### THE INPUT

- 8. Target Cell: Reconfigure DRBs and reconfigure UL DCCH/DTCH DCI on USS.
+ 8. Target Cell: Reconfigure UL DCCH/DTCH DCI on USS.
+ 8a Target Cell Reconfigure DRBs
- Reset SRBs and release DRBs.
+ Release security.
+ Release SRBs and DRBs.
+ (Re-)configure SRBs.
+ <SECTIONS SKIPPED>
==
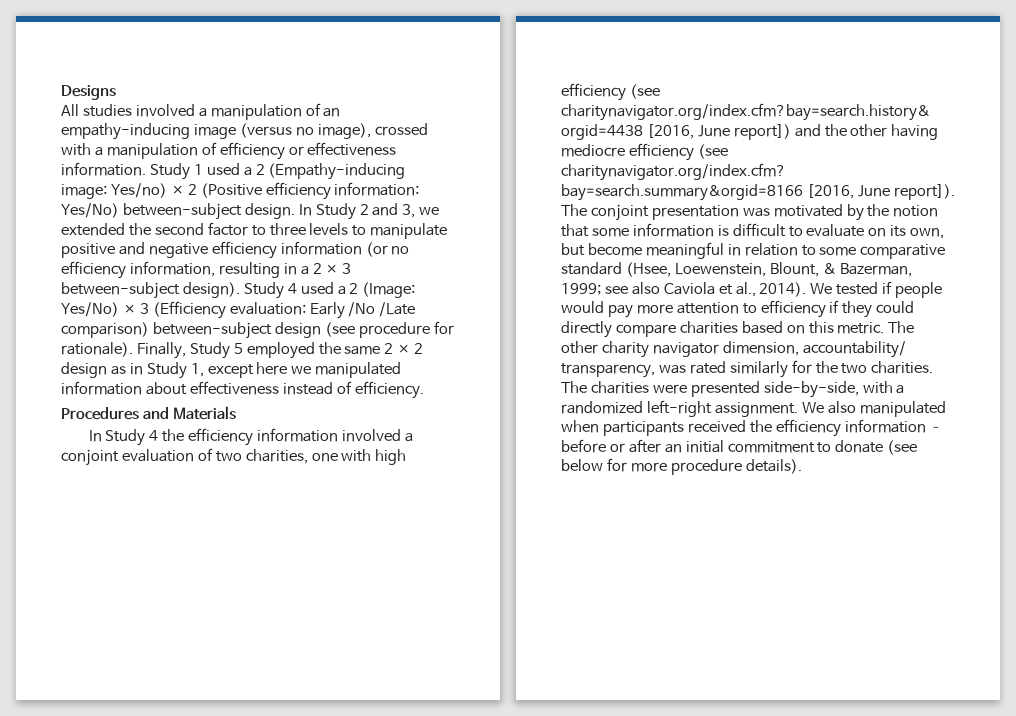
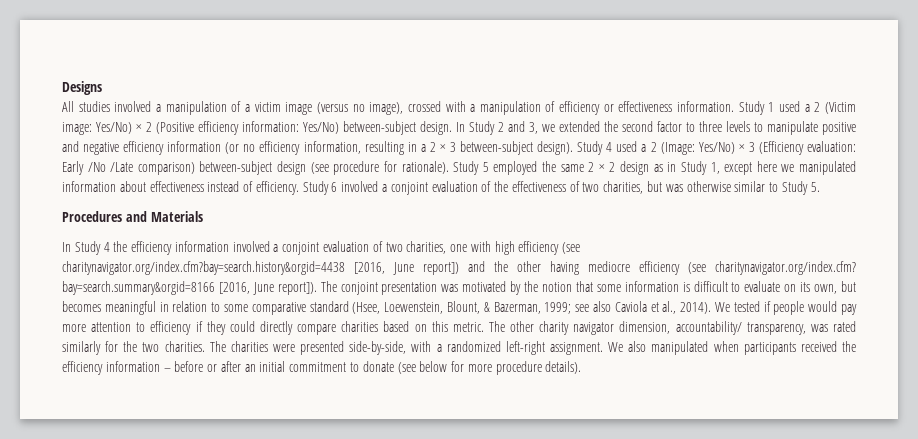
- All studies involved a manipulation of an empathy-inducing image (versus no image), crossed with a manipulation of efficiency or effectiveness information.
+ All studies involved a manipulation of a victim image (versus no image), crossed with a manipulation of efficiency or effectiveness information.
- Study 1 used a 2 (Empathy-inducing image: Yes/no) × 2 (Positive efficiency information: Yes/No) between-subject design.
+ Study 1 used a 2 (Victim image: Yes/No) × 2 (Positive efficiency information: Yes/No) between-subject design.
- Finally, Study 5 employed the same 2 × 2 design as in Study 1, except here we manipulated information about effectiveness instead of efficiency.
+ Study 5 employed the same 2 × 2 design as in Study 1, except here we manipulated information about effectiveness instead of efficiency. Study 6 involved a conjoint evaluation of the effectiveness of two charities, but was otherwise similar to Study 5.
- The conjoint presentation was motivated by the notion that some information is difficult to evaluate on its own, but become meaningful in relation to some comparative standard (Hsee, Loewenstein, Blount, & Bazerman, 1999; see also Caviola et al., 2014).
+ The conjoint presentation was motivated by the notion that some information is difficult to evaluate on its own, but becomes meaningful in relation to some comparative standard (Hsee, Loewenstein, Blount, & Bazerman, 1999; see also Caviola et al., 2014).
---
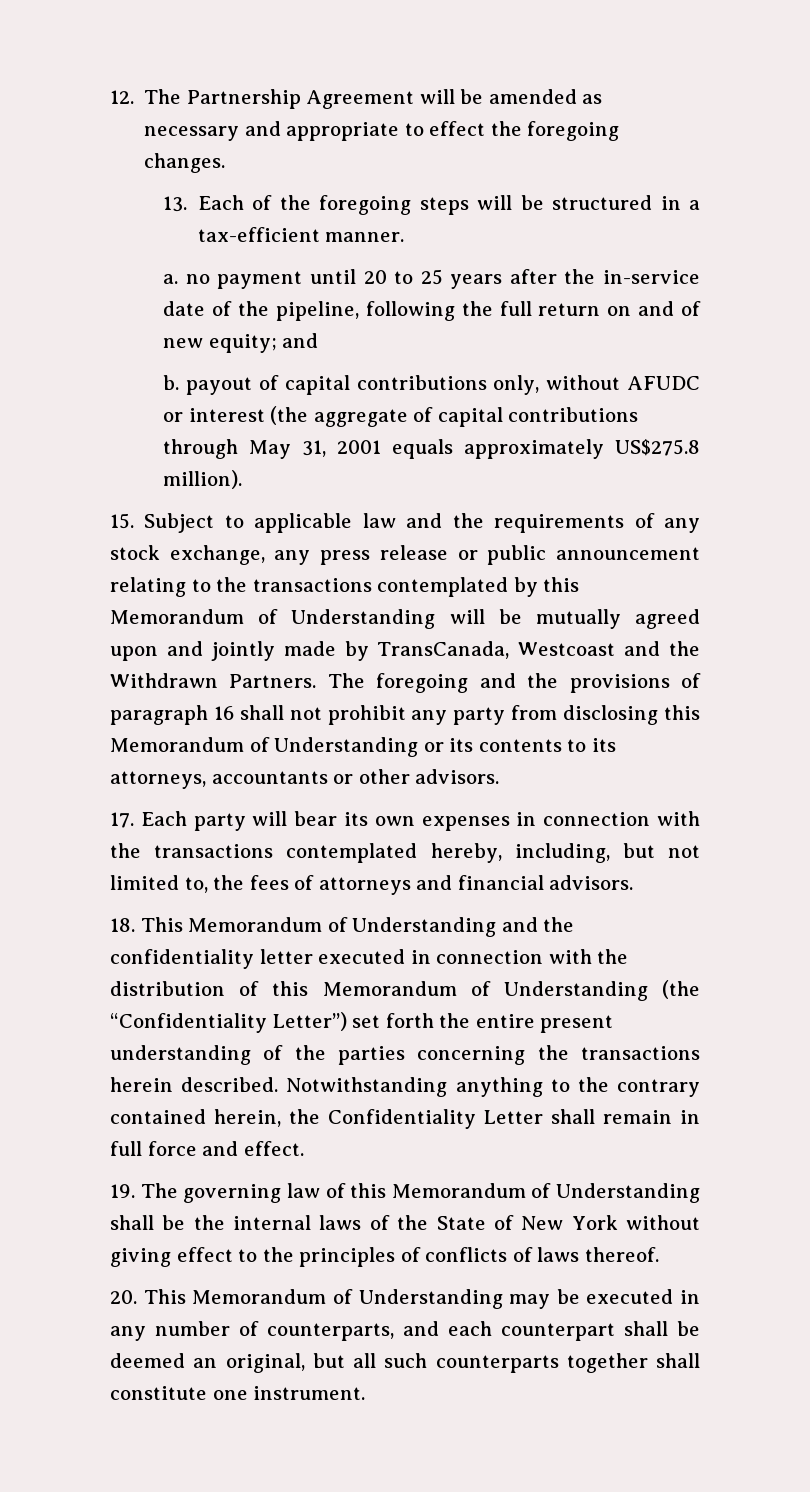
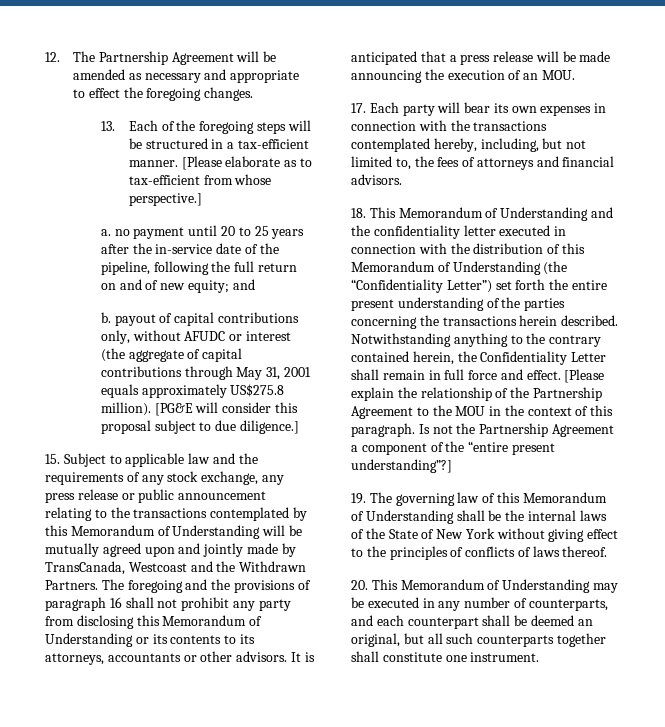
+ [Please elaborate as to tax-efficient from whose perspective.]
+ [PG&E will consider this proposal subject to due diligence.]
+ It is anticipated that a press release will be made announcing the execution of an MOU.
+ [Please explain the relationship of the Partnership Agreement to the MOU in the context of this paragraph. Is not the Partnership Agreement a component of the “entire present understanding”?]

### WHAT YOU ARE ASKED TO DO
If a line in the records contains the word "versus", copy it.

### OUTPUT OF THE EXERCISE
- All studies involved a manipulation of an empathy-inducing image (versus no image), crossed with a manipulation of efficiency or effectiveness information.
+ All studies involved a manipulation of a victim image (versus no image), crossed with a manipulation of efficiency or effectiveness information.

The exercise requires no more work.